Figure BDA0002292072840000281
EXAMPLE 35 preparation of Compounds 35-50
Referring to the method of example 1, the corresponding new intermediate 1 (yield 25-68%) and intermediate 2 (yield 21-71%) were prepared by replacing the starting reagents used with the starting reagents containing the target molecular fragment as in examples 2-33, then equimolar (1mmol) amounts of intermediate 1 and intermediate 2 were dissolved in 10 ml of acetonitrile, stirred at 50 ℃ for 12 hours, the solvent was evaporated under reduced pressure, and the residue was separated by reverse phase preparative chromatography to give the target compound in 11-32% yield.

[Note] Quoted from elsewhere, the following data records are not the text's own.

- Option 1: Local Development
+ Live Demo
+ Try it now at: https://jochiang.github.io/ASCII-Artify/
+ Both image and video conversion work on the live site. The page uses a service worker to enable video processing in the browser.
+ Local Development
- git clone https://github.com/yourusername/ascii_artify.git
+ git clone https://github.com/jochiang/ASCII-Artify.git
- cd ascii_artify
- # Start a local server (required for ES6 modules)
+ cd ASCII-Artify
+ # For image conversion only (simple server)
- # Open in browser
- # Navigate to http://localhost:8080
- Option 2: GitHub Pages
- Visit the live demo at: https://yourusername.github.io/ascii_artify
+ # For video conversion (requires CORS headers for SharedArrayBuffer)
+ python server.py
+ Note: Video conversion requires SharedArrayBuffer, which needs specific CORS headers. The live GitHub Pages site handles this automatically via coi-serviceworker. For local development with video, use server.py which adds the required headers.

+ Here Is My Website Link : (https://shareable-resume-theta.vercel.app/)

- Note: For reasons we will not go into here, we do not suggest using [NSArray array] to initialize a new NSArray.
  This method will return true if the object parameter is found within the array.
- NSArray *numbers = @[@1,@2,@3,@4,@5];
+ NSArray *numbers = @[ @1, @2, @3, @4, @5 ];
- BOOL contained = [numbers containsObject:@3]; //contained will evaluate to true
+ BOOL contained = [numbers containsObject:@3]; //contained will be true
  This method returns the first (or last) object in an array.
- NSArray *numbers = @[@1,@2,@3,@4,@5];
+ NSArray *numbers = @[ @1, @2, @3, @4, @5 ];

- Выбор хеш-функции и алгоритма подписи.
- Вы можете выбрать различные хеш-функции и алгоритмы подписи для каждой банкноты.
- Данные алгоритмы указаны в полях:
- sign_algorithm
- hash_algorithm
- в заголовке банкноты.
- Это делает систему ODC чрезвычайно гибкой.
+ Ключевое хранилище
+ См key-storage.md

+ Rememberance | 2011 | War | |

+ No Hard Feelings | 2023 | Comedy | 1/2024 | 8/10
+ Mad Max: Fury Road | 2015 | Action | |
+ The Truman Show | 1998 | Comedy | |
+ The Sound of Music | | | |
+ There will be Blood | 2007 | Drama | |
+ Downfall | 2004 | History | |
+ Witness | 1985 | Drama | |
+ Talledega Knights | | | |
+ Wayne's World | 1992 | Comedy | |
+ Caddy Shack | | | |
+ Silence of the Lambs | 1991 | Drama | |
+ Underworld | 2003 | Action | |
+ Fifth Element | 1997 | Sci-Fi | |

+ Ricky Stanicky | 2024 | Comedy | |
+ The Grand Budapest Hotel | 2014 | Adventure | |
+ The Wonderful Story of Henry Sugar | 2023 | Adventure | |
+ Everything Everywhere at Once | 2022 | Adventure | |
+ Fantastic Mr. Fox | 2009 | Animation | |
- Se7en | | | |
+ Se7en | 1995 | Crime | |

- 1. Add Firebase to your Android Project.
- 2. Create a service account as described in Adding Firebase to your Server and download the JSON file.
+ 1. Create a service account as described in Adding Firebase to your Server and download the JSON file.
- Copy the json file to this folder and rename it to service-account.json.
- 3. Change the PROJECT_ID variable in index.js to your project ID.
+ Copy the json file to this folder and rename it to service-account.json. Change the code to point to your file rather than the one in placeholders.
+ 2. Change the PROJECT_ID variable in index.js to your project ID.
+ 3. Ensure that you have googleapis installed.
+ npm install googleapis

If it is desired to shift the anion in the target compound, this can be achieved using the usual means of ion exchange. The structures of compounds 35-50 and their mass spectral data are shown in table 1:
TABLE 1 Mass Spectrometry data for Compounds 35-50
Figure BDA0002292072840000282
Figure BDA0002292072840000291
Figure BDA0002292072840000301
Figure BDA0002292072840000311
The beneficial effects of the invention are demonstrated by the following experimental examples.
Experimental example 1 muscle relaxation experiment of the Compound of the present invention
1. Experimental methods
Adult male white rabbits with the weight of 2-3 kg are anesthetized and induced by using the diprenia intravenously at the dose of 5mg/kg, trachea intubation is carried out, oxygen is supplied by a breathing machine, and the diprenia maintains anesthesia at the intravenous infusion speed of 0.6 mg/kg/min. Subsequently, a physiological saline solution containing a dose of the compound of the present invention was administered in groups intravenously, changes in muscle strength were detected using a TOF muscle relaxation monitor, and the time required for onset (T1 ≦ 5%) and complete recovery of muscle Tone (TOF) were recorded>90%) required time, 6 animals per group. The compound of the invention and the control drugs of succincholine and cisatracurium use two times of ED respectively95As the dose administered (see table 2 for specific doses).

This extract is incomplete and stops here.